Investors who purchased the 20 most popular Australian stocks six years ago would face nearly double the tax under Labor's proposed capital gains tax (CGT) changes, according to new analysis by Stockspot founder Chris Brycki.
How the Changes Work
The controversial federal budget reforms, currently under Senate review, would replace the blanket 50% CGT discount with inflation indexation and introduce a minimum 30% CGT rate. CGT applies to profits from selling assets held over 12 months, including property, shares, businesses, and cryptocurrency.
Real-World Impact on Popular Stocks
Brycki analyzed a hypothetical $10,000 investment in each of the 20 most popular ASX shares and ETFs from April 2020 to June 2026. Under the new system, taxable gains rose by 82% compared to the current regime. The portfolio generated $309,370 in nominal gains from a $200,000 investment, but after inflation adjustment, real economic gain was $271,370.
Under the current system, taxable gain was $154,685 after applying capital losses and the 50% discount. Under the proposed framework, taxable gain jumps to $280,870—higher than the total real economic gain—resulting in $131,009 in tax, or a 48% effective tax rate. That is approximately $58,000 more than under existing rules.
Why Investors Are Penalized
Brycki noted that under the indexation model, gains are indexed but real losses are not fully recognized. This means investors are penalized whether their portfolio performs well or poorly. Strong portfolios see winners become more taxable, while weaker portfolios lose the ability to offset losses properly.

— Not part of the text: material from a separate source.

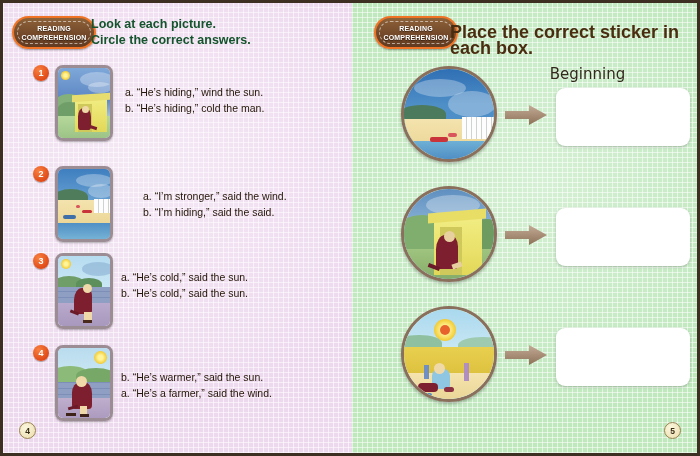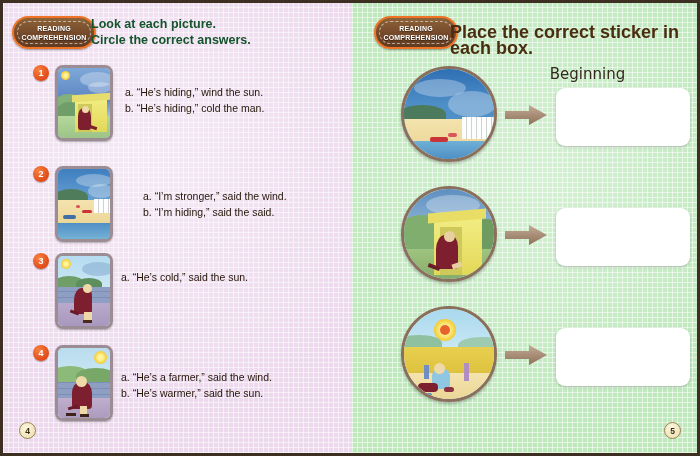"b. “He’s cold,” said the" div { html: none -> <div>b. “He’s cold,” said the sun.</div> }
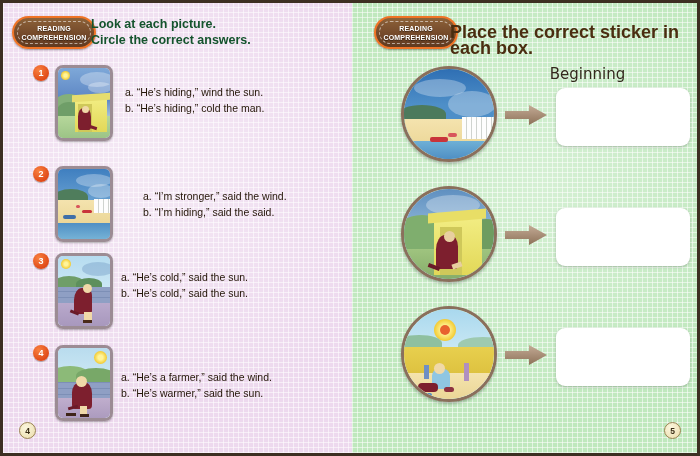"a. “He’s a farmer,” said" div { order: before "b. “He’s warmer,” said the" -> after "b. “He’s warmer,” said the" }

For example, 15 of the 20 investments generated returns above inflation, while only five produced losses. The unusable nominal losses were only about $10,000, but because winners were substantial, tax increased by 70–80%.
Comparison with Current System
Currently, the maximum CGT rate is effectively capped at 23.5% (half the top marginal rate). The new indexation method removes that cap, potentially raising the effective rate to 47% for assets that significantly outperform inflation. The Financial Services Council warns this could give Australia the highest effective CGT rate in the OECD, surpassing Denmark (42%), Chile (40%), and Norway (37.8%).
Treasury vs. Reality
Treasury modeling used a single stock matching ASX index performance, suggesting the current discount undercompensated for inflation. However, experts argue this ignores how real investors hold multiple stocks with a few big winners and many losers. Under indexation, capital gains and losses are calculated on different cost bases—gains on indexed cost, losses on original cost. As inflation rises, this gap widens, creating what BetaShares' Cameron Gleeson calls "the triangle of sadness." Former Treasury official Geoff Francis estimates some diversified portfolios could see effective CGT rates up to 60%.
Which Investors Are Hit Hardest
Experts say the changes disproportionately affect investors with diversified portfolios of directly owned shares, compared to pooled vehicles like ETFs that net gains internally. Brycki noted that high-dividend ETFs might be punished least, as dividends become more valuable than reinvestment. This could pressure boards to pay dividends rather than invest in growth.
More than half of Australian adults (10.2 million) own investments outside super or primary residence, per an ASX study. About 7% of tax filers report net capital gains annually, around 1.1 million individuals.
Political Outlook
The Senate inquiry ends June 22, with a narrow window for passage before winter sitting ends July 2. Labor needs Greens support after the Coalition rejected the changes. Brycki urged policymakers to reconsider a system that increases taxable gains for long-term investors by over 80%, warning it risks discouraging a new generation of investors.